There will be another big tobacco buyout. The current favorite marriage is Marlboro parent Altria and NJoy.
Disposables will grow faster in retail than kits. They may become more “cigarette-like” as well mimicking the NJoy King. Disposable pricing will be oddly inline with the price of a pack of traditional cigarettes.
Tobacco Harm Reduction
THR has been around for a long time. In 2012, the concept has picked up some steam and mentions of the concept have crept into the mainstream media. Expect this trend to continue as the idea makes its way further into the consciousness of the general population. Don’t expect it to be a smooth path, there will doubtless be instances of a media outlet or two misreporting on the philosophy.
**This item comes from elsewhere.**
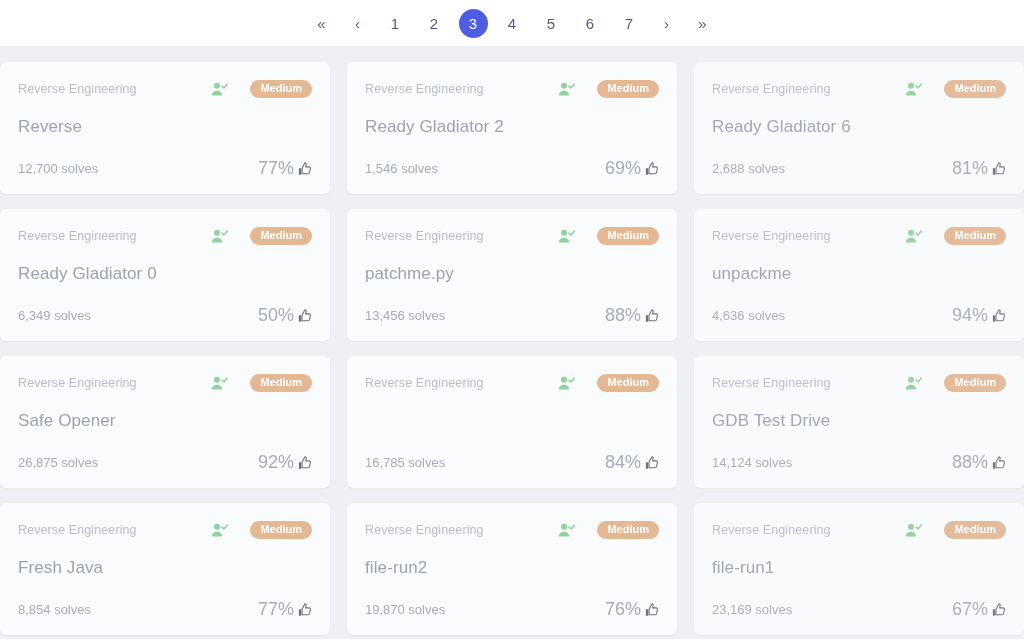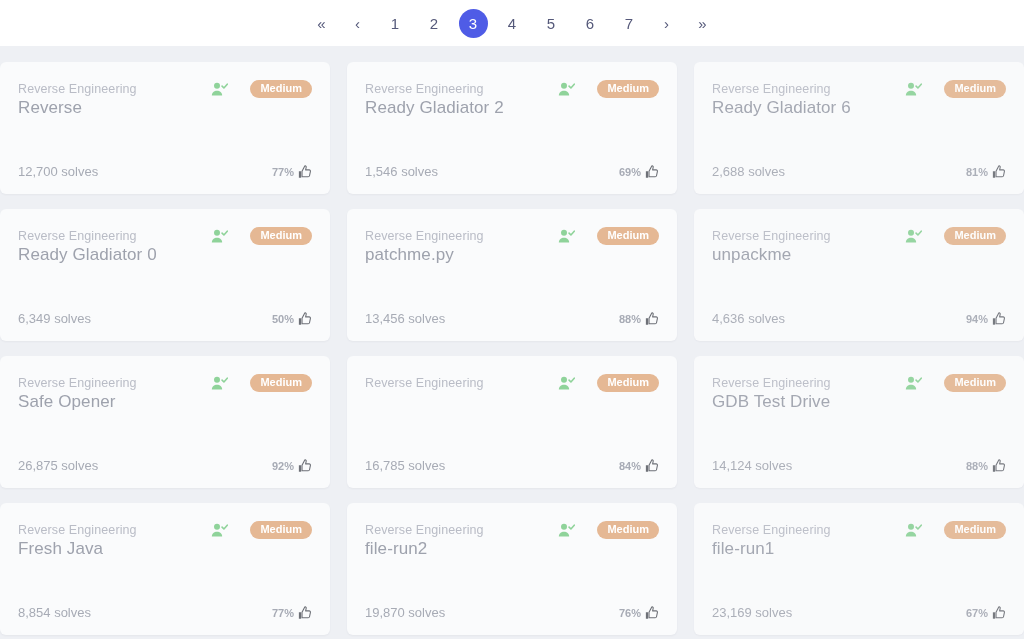"Reverse" .card-title { margin-top: none -> 19px }
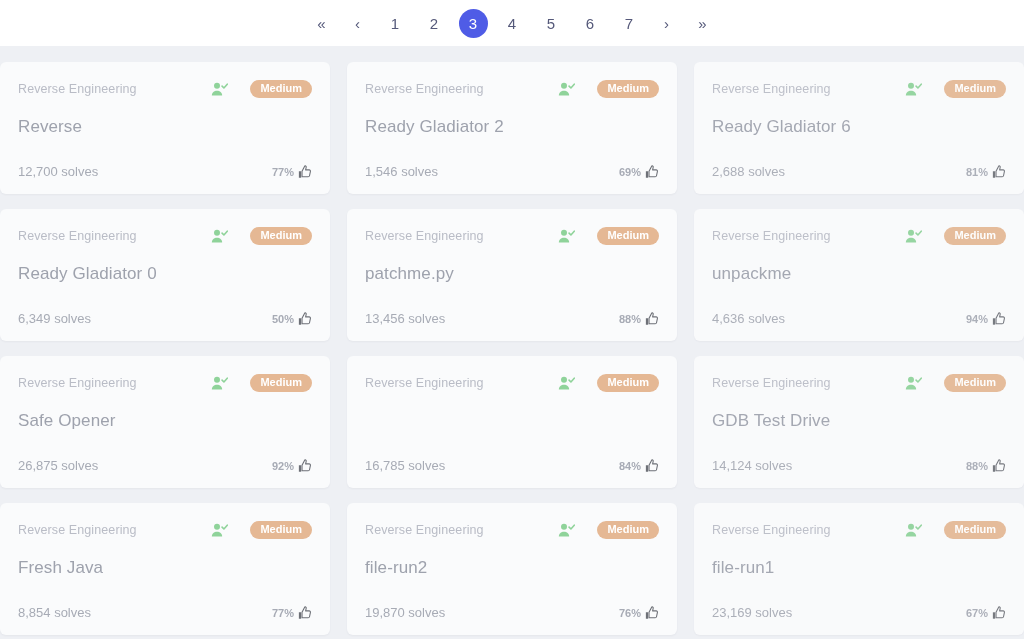"77%" .rating { font-size: 11px -> 18px; font-weight: bold -> none }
Similarly, THR advocates have begun to find their voices in 2012. Not that many of these folks weren’t vocal, of course. Rather, their voices are being heard by more people. Once again, expect an increase on this front in 2013 as well.
As THR and its proponents get more attention, expect more open hostilities between prohibitionists and THR activists. This has already begun in some instances with Dr. Siegel posting a few articles on his blog about negative reactions from prohibitionists.
Finally, we have the prohibitionist camp in our predictions. Sadly, my prediction is not that they will see the light in the upcoming year and shut up. Quite the contrary, with continued attention paid to quit smoking efforts sort of fizzling out, expect these groups to get noisier.
The attention e-cigarettes are getting has shifted the arguments made against the devices. This year it was mostly about denying the research that has come out in support of the devices will shift to a new tactic. Again, this is already happening. The mantra now is that e-cigarettes will hurt “denormalization” efforts by making smoking look cool again. There will also be more “gateway” to smoking arguments as well I think.
Ok, you can call me a buzzkill if you like, I understand. Personally, I hope I’m wrong about an awful lot of stuff in this article. I’ve been wrong before. I expected the FDA apocalypse to happen last year. I still stand firm that regulation is a foregone conclusion in the US. It’s simply a matter of degree and when it will happen.
Why should I have all the fun playing the Great Karnak here? I have a comments section, let’s hear what you have to say for 2013!